Ranil’s wrong choice
President Wickremesinghe will fail, and that will not be due to anyone’s inimical actions. It will be due to his own, in a confirmation of the Buddha’s wisdom that “by oneself is one defiled”. He could very well have positioned himself as the moderate outcome or by-product of the popular uprising, the Aragalaya, carving out a centre-space between it and the political and institutional forces that had inducted him as PM and later voted him in as President. The Presidency is ideal for ‘Bonapartist’ balancing between contending forces, interests, etc. That would have achieved equilibrium which would have greatly facilitated stability.

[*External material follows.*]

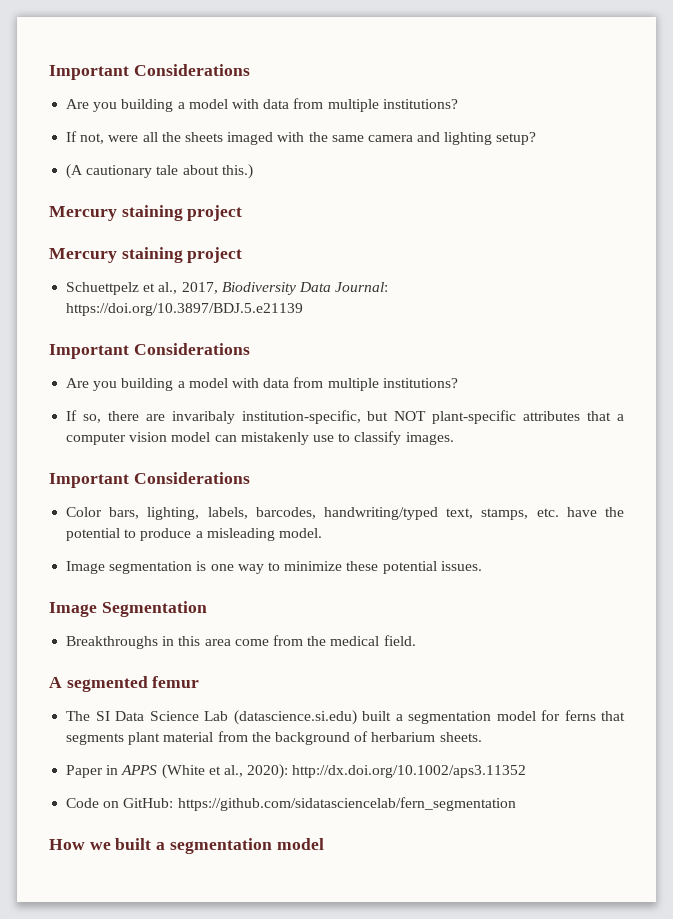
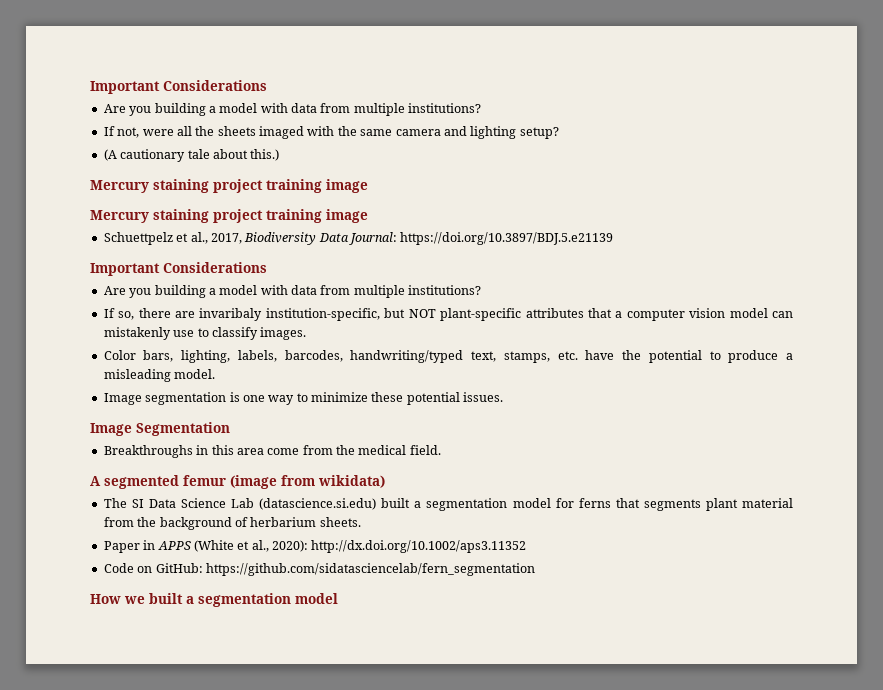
[49,247,243,263] // Mercury staining project -> [266,179,368,193] [90,209,368,223] training image // Mercury staining project training image
[49,472,250,488] // Important Considerations -> (307, 333) none
(200, 682) none -> [230,475,385,489] (image from wikidata)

Wickremesinghe chose not to take that path. Choice reveals character said the ancient Greeks, and many others afterwards. He chose instead to take the path of unprovoked, brutal state violence on Aragalaya activists who had voluntarily vacated the state buildings they had occupied, hauled down the banner atop the Presidential Secretariat and announced the time of their withdrawal.
President Wickremesinghe has chosen to become the leader of a power-cartel of rabid ultra-Right reactionaries, bringing together the Rajapaksa clan and its political Rottweiler, the Pohottuwa; the Deep State and ex-military brass; and neoliberal market fundamentalists of all shades and stripes. Ideologically it is a combination of the two wings of the Right: The Neoconservatives (law-and-order hawks, majoritarian religious chauvinists, militarists) and the Neoliberals (UNP, corporate fat cats, advocacy think-tanks, Oppositional ‘economic Ranilians’ and ‘Bitter Medicine’ pharmacists).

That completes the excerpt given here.